Les conflits trouvent généralement solution par le recours à la justice, la négociation ou la médiation… Mais la MLF a choisi de transformer  le conflit concernant le budget en guerre. Le Comité des Parents refuse de se faire entrainer dans cette guerre et déplore l’utilisation par la MLF d’un  langage menaçant et dégradant qui invite les parents «qui ne sont pas prêts à s’acquitter de l’augmentation» à trouver un établissement «en adéquation avec leurs moyens financiers».

La communauté éducative dans son ensemble ne peut qu’être indignée par de tels propos et de telles menaces à peine voilées

A l’administration du Glfl et à la MLF, le CDP réaffirme:

  • vos menaces ne changeront pas la réalité des choses et n’arrêteront pas l’action du comité des parents qui a toujours été en respect avec les lois libanaises en vigueur.

 

  • vos menaces ne nous feront pas oublier votre non-respect des lois libanaises, ni l’arrogance de ne pas respecter la décision du Ministre de l’Education comme la décision du Conseil d’Etat qui a rejeté votre recours en annulation de ladite décision!!

 

  • nous refusons et condamnons l’utilisation du langage menaçant qui est le vôtre.

 

  • Est-il utile de vous rappeler que si nous avons choisi le Glfl pour scolariser nos enfants, c’est pour les valeurs qui lui sont associées, notamment  le respect des droits et la démocratie qui sont la base d’une éducation à la citoyenneté ?

Nous ne pouvons qu’être atterrés aujourd’hui de constater que nous nous retrouvons dans une république éducative bananière qui prend ses élèves en otage à coup de menaces non-éthiques et répétées pour quelques milliers de dollars!

Puisqu’aucun parent ne peut accepter de partir en guerre contre l’école de ses enfants, le CDP continue la voie légale qu’il a choisi d’emprunter et dont nous sommes certains qu’elle préserve nos droits et ceux des élèves notamment concernant la réinscription et les attestations.

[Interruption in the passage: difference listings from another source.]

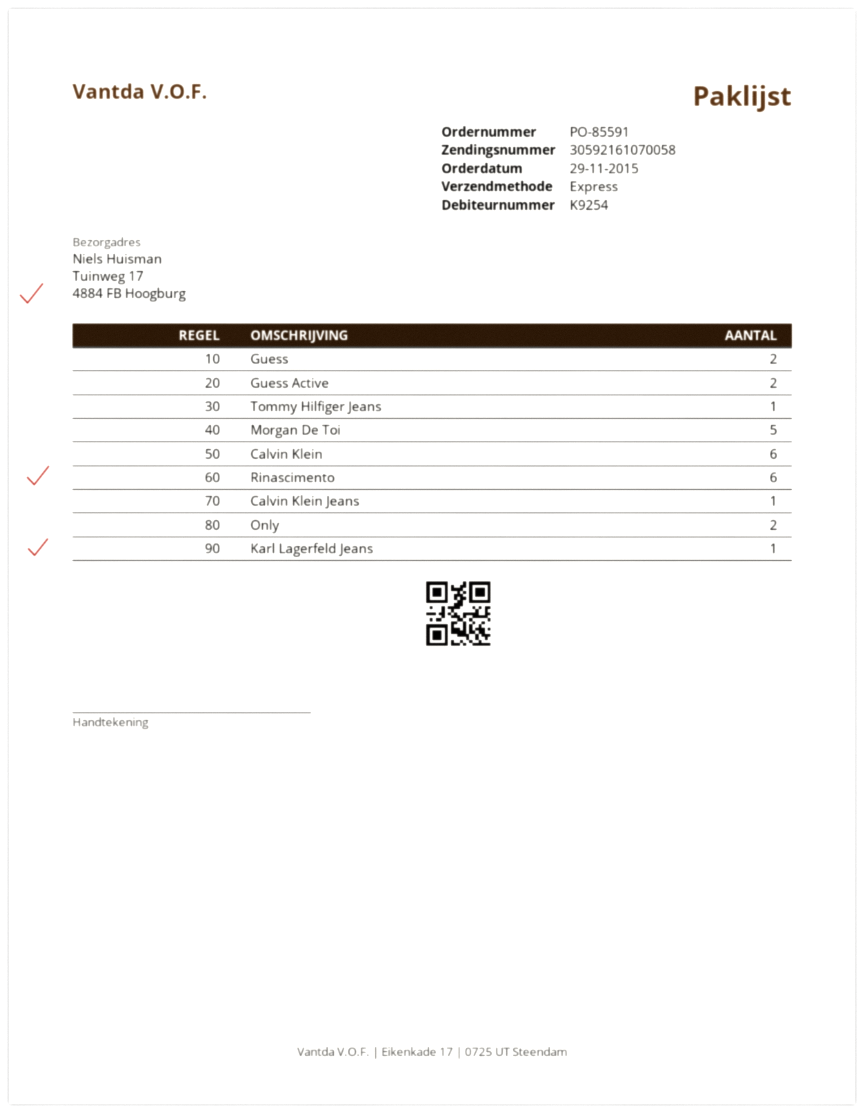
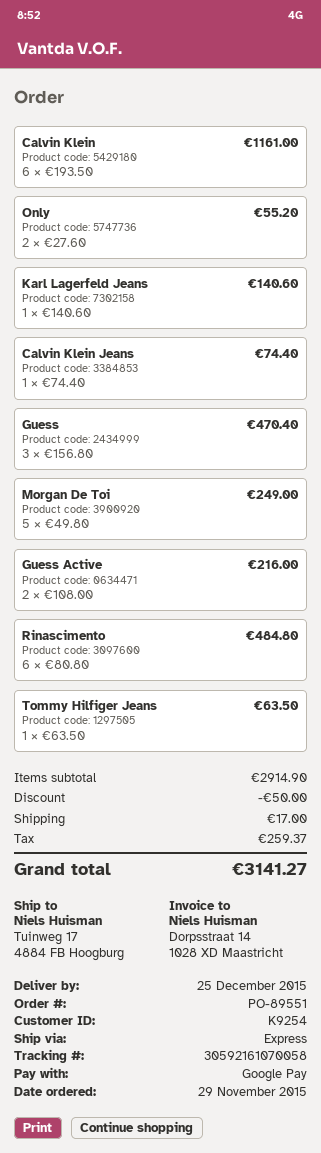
order number: PO-85591 -> PO-89551
Guess: 2 -> 3

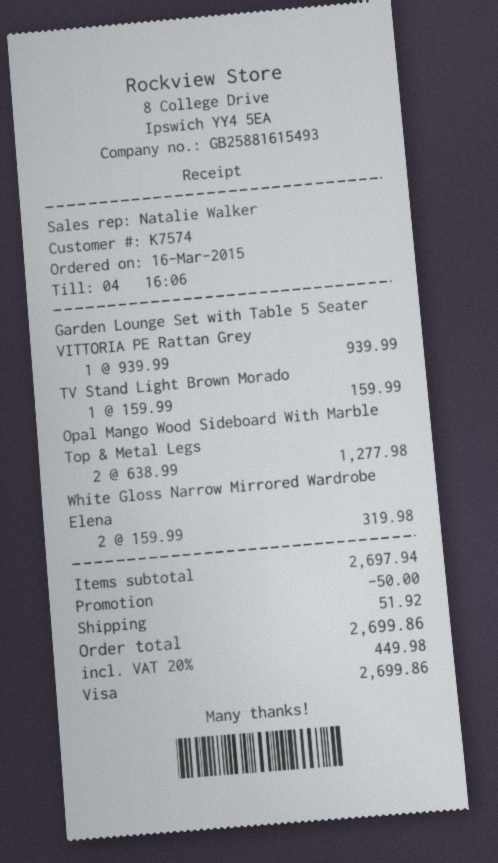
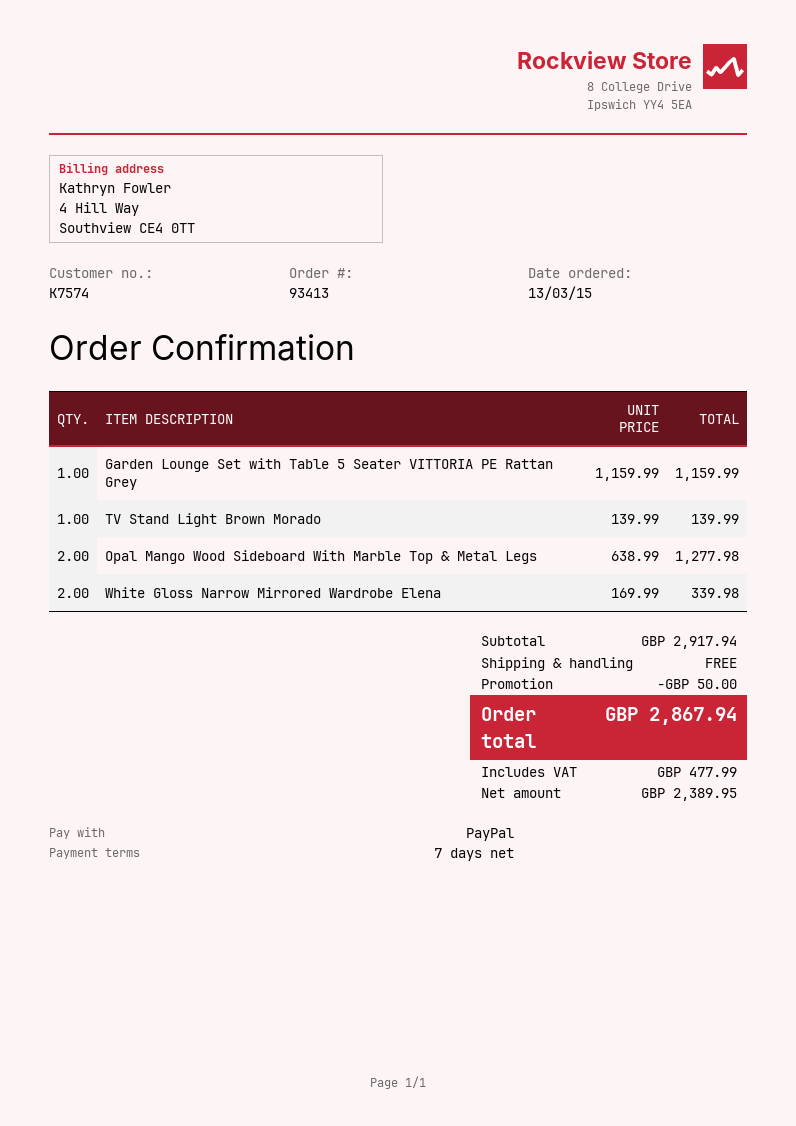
order date: 2015-03-16 -> 2015-03-13
payment method: Visa -> PayPal
Garden Lounge Set with Table 5 Seater VITTORIA PE Rattan Grey: 1 x 939.99 = 939.99 -> 1 x 1159.99 = 1159.99
TV Stand Light Brown Morado: 1 x 159.99 = 159.99 -> 1 x 139.99 = 139.99
White Gloss Narrow Mirrored Wardrobe Elena: 2 x 159.99 = 319.98 -> 2 x 169.99 = 339.98
subtotal: 2697.94 -> 2917.94
shipping: 51.92 -> 0.00
tax: 449.98 -> 477.99
total: 2699.86 -> 2867.94

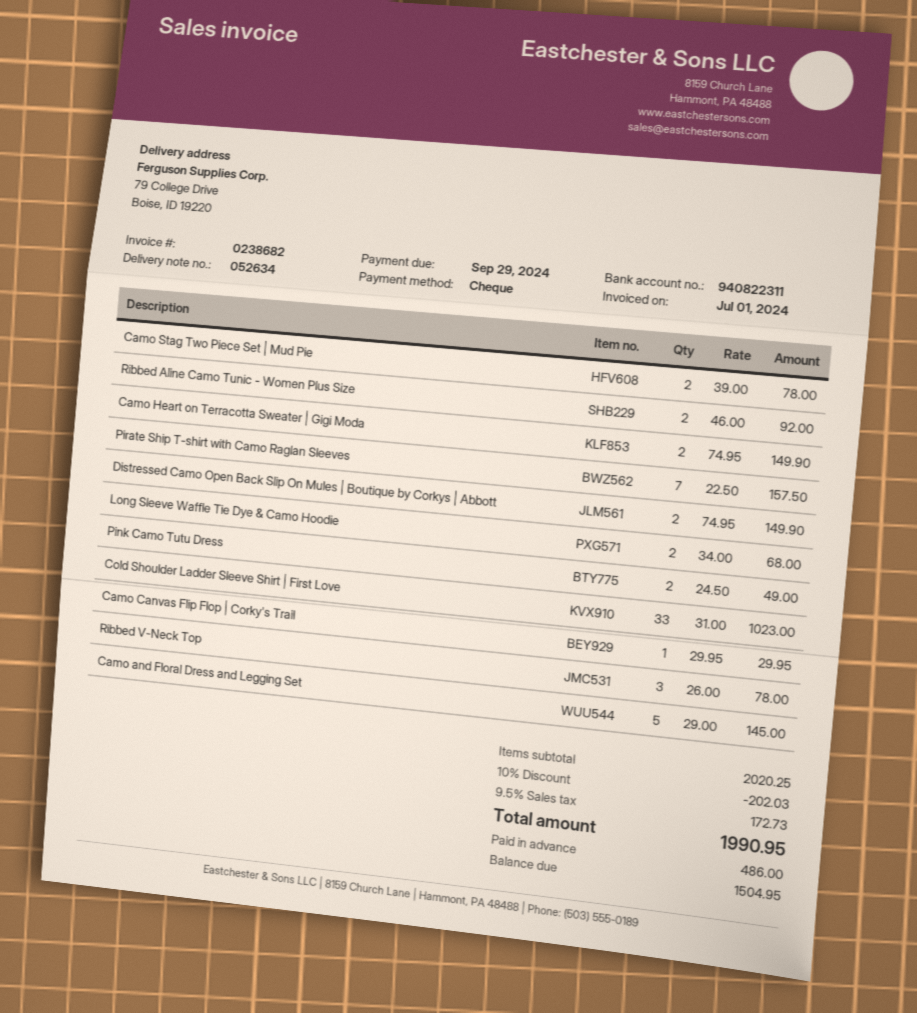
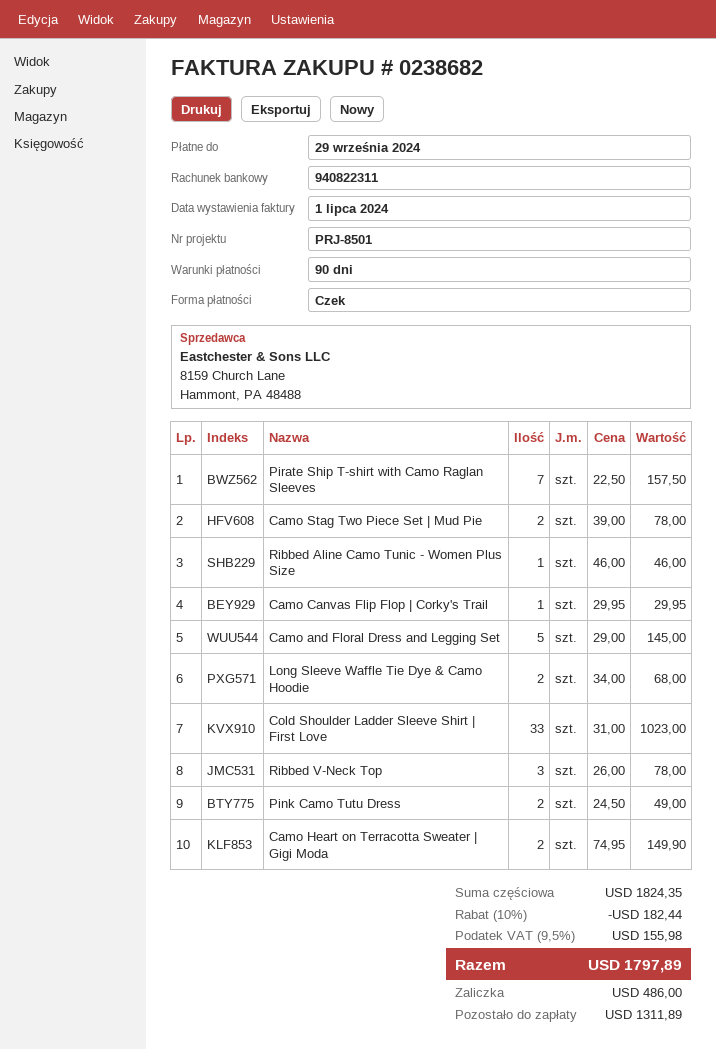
Ribbed Aline Camo Tunic - Women Plus Size: 2 x 46.00 = 92.00 -> 1 x 46.00 = 46.00
Distressed Camo Open Back Slip On Mules | Boutique by Corkys | Abbott: 2 x 74.95 = 149.90 -> none
subtotal: 2020.25 -> 1824.35
discount: 10% = 202.03 -> 10% = 182.44
tax: 9.5% = 172.73 -> 9.5% = 155.98
total: 1990.95 -> 1797.89
balance: 1504.95 -> 1311.89

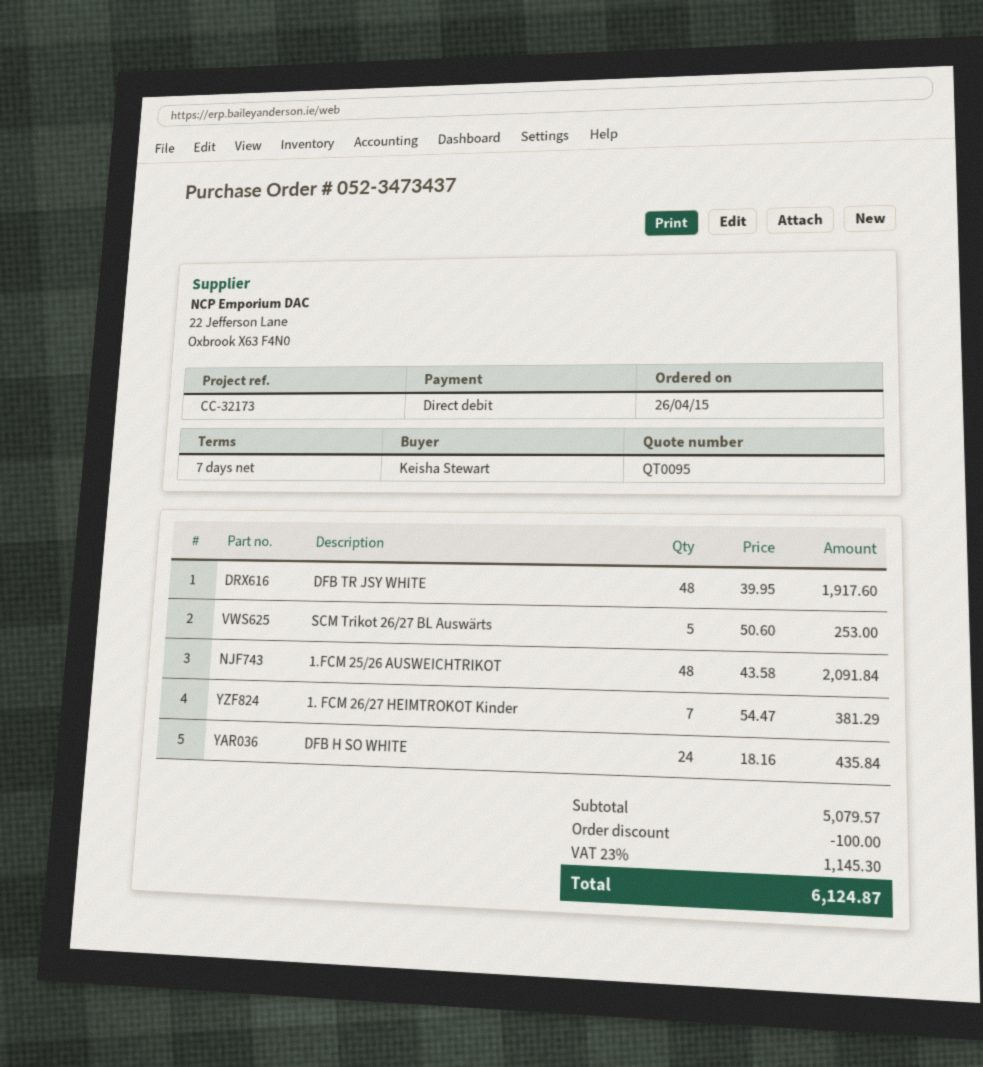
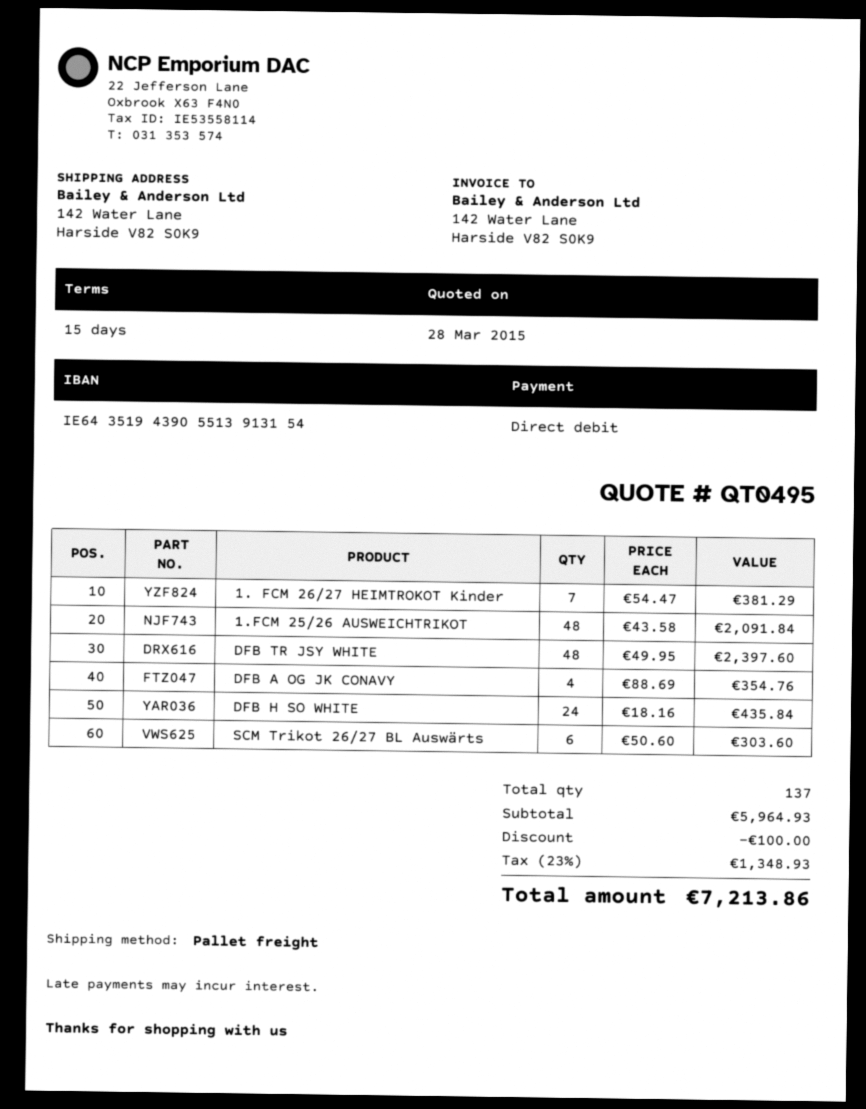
quote number: QT0095 -> QT0495
payment terms: 7 days -> 15 days
DFB TR JSY WHITE: 48 x 39.95 = 1917.60 -> 48 x 49.95 = 2397.60
SCM Trikot 26/27 BL Auswärts: 5 x 50.60 = 253.00 -> 6 x 50.60 = 303.60
DFB A OG JK CONAVY: none -> 4 x 88.69 = 354.76
subtotal: 5079.57 -> 5964.93
tax: 23% = 1145.30 -> 23% = 1348.93
total: 6124.87 -> 7213.86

L’administration a certes exploité les craintes et les besoins des parents, obtenant sous la contrainte et les pressions le paiement d’un certain nombre de parents. Mais ces pratiques n’entraveront pas notre démarche légale et constructive, car nous connaissons le soutien que nous portent les parents du GLFL surtout ceux qui ont été obligés parfois pour un visa de payer la totalité de l’augmentation demandée illégalement par le GLFL

Nous continuerons donc notre action dans la légalité et en toute transparence, forts de l’appui et de la solidarité des parents du GLFL.

SELON LA DECISION DE CONSEIL D’ETAT, LES 2 DECISIONS MINISTERIELLES ET LA LOI LIBANAISE, LES PARENTS AYANT RÉGLÉ LA SOUCHE À 80% ONT BIEN LEURS ENFANTS INSCRITS POUR LA PROCHAINE RENTRÉE.